4. Three Pan Canadian conferences were convened with renowned speakers, members of Parliament and community leaders, and a parliamentary reception on the initiative was hosted for MPs in May 2010.
5. Our list of supporters, individuals and groups continue to grow, with our supporters now representing two million Canadians.
6. Media covered the topic, including CBC, Canwest papers nationwide, YouTube and on local radio.
Leadership is provided by a National Board, made up of the 12 chapter chairs, who are responsible for local initiatives. Among these is the Cities of Peace Initiative led by Ottawa and Hamilton. Victoria is pursuing the concept in connection with the 150th Anniversary of the founding of Victoria, 2012. The city will proclaim September 21 as the International Day of Peace in Victoria and we will be convening events at City Hall that day and another event on October 2 – the International Day of Nonviolence – with expressions of the teachings on nonviolence and peacebuilding in the traditions of local faith groups.
About Saul Arbess:
Saul Arbess and Penny Joy are Co-founders of the Victoria City of Peace Project. Saul is Director of the Canadian Department of Peace Initiative (CDPI) Board and Director of theGlobal Alliance for Ministries of Peace Board. For more information, go to:
Go to: http://www.gopetition.com/petitions/department-of-peace/sign.html to download,sign and circulate the petition for a Department of Peace
About Victoria, British Columbia, Canada (from Wikipedia):
Victoria is about 100 kilometres (62 miles) from BC’s largest city of Vancouver on the mainland. The city is about 100 kilometres (62 miles) from Seattle by airplane, ferry, or the Victoria Clipper passenger-only ferry which operates daily, year round between Seattle and Victoria and 40 kilometres (25 miles) from Port Angeles, Washington by ferry across the Juan de Fuca Strait.

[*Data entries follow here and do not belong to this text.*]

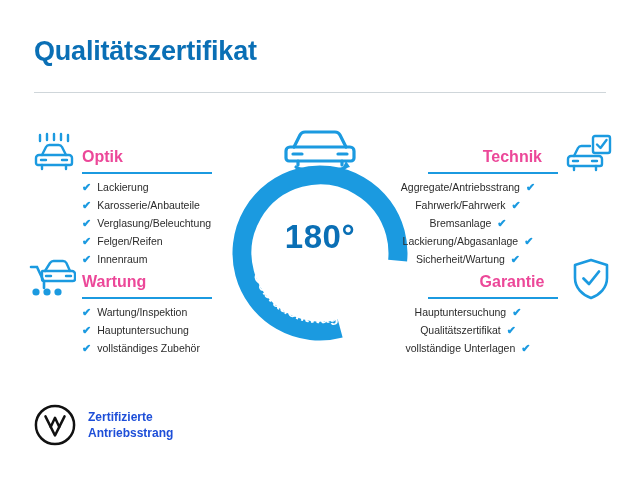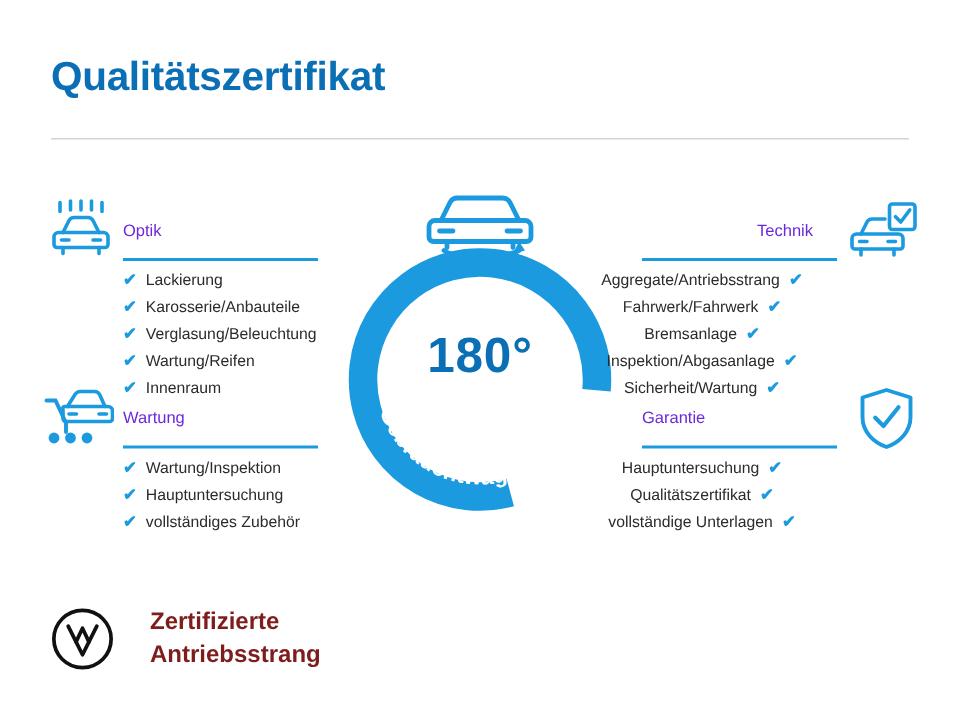--- a/index.html
+++ b/index.html
@@ -58,9 +58,9 @@
   
   .sec-head {
     position: absolute;
-    font-size: 11px;
-    font-weight: normal;
-    color: #6d28d9;
+    font-size: 16px;
+    font-weight: bold;
+    color: #ec4899;
   }
   .sec-rule {
     position: absolute;

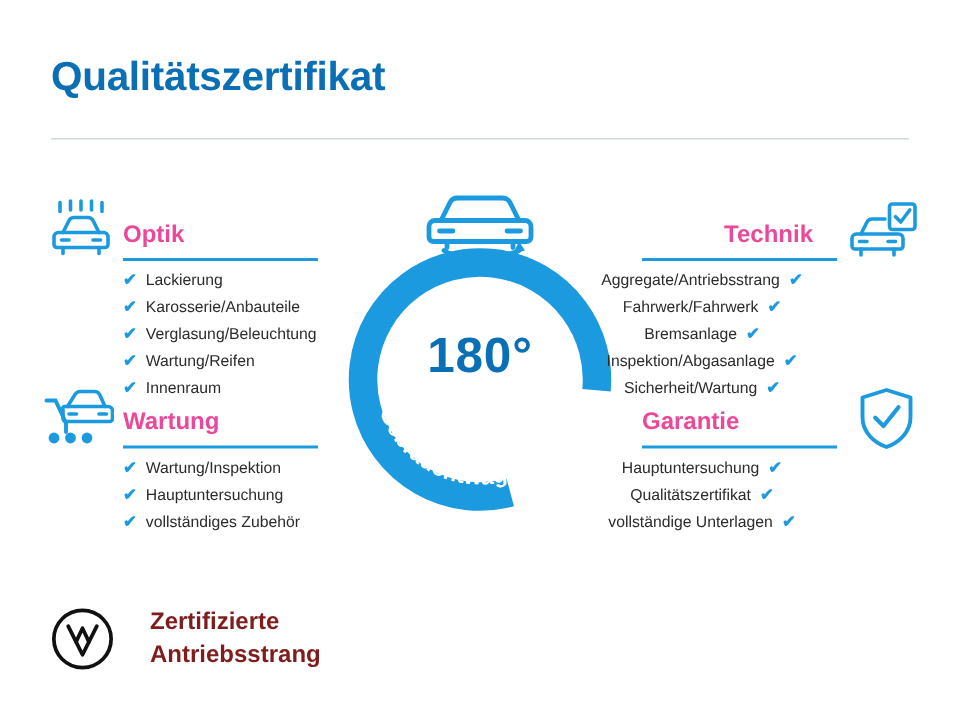--- a/index.html
+++ b/index.html
@@ -181,7 +181,7 @@
       </div>
     <div class="row">
         <span class="check">✔</span>
-        <span>Wartung/Reifen</span>
+        <span>Felgen/Reifen</span>
       </div>
     <div class="row">
         <span class="check">✔</span>

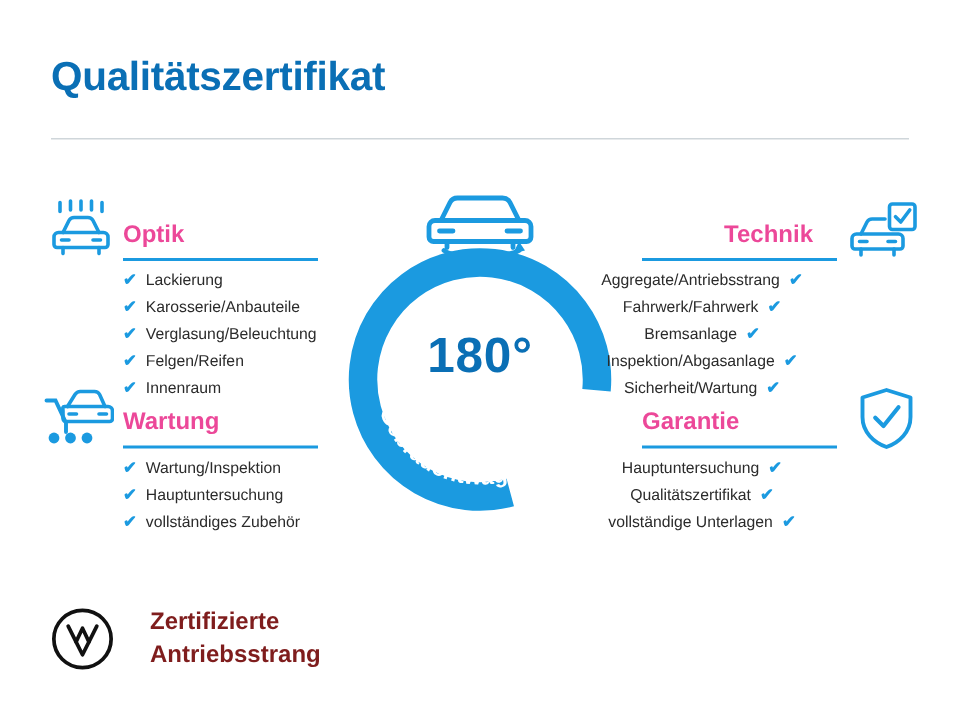--- a/index.html
+++ b/index.html
@@ -219,7 +219,7 @@
         <span class="check">✔</span>
       </div>
     <div class="row">
-        <span>Inspektion/Abgasanlage</span>
+        <span>Lackierung/Abgasanlage</span>
         <span class="check">✔</span>
       </div>
     <div class="row">

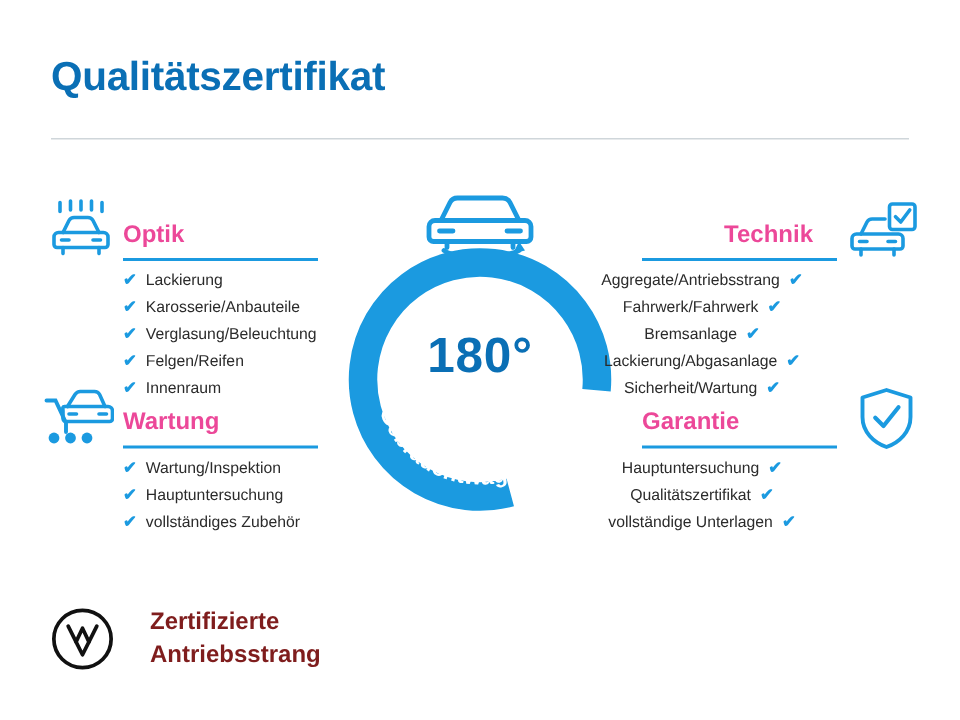--- a/index.html
+++ b/index.html
@@ -266,7 +266,7 @@
       <path d="M11.5 20.5 L17 26 L27 13.5" fill="none" stroke="#1b9ae0" stroke-width="2.8" stroke-linecap="round" stroke-linejoin="round"></path>
     </svg>
   </div>
-  <div class="sec-head" style="left:428px; top:273px; width:130px; text-align:left;">Garantie</div>
+  <div class="sec-head" style="left:447px; top:273px; width:130px; text-align:center;">Garantie</div>
   <div class="sec-rule" style="left:428px; top:297px; width:130px;"></div>
   <div class="list right" style="left:378px; top:303px; width:180px;">
     <div class="row">

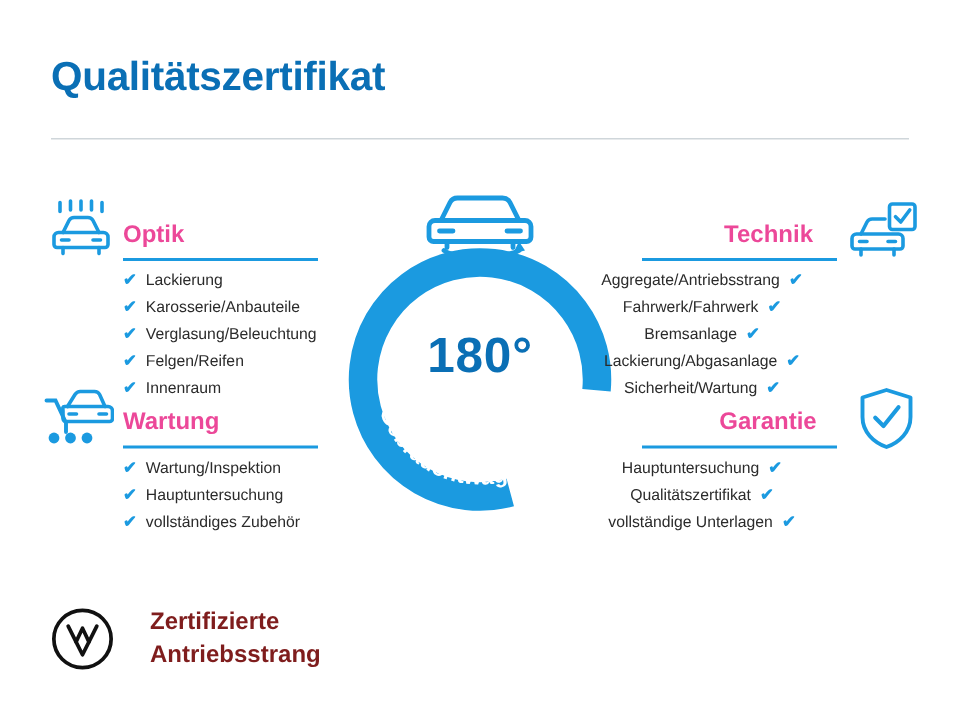--- a/index.html
+++ b/index.html
@@ -102,10 +102,10 @@
   }
   .vw-mark { width: 42px; height: 42px; }
   .vw-text {
-    margin-left: 24px;
-    font-size: 16px;
-    font-weight: bold;
-    color: #7f1d1d;
+    margin-left: 12px;
+    font-size: 12px;
+    font-weight: bold;
+    color: #1d4ed8;
     line-height: 1.35;
   }
 </style>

Named after Queen Victoria of the United Kingdom and of the Dominion of Canada, Victoria is one of the oldest cities in the Pacific Northwest, with British settlement beginning in 1841. The city has retained a large number of its historic buildings, in particular its two most famous landmarks, the British Columbia Parliament Buildings (finished in 1897 and home of the Legislative Assembly of British Columbia) and the Empress hotel (opened in 1908). The city’s Chinatown is the second oldest in North America after San Francisco’s. The region’s Coast Salish First Nations peoples established communities in the area long before non-native settlement, possibly several thousand years earlier, which had large populations at the time of European exploration. Victoria, like many Vancouver Island communities, continues to have a sizable First Nations presence, composed of peoples from all over Vancouver Island and beyond.
Known as the “City of Gardens,” Victoria is an attractive city and a popular tourism destination with a thriving technology sector that has risen to its largest revenue producing private industry. The city has a large non-local student population, who come to attend the University of Victoria, Camosun College, Royal Roads University, the Sooke Schools International Program and the Canadian College of Performing Arts. Victoria is also popular with retirees, who come to enjoy the temperate and usually snow-free climate of the area as well as the usually relaxed pace of the city.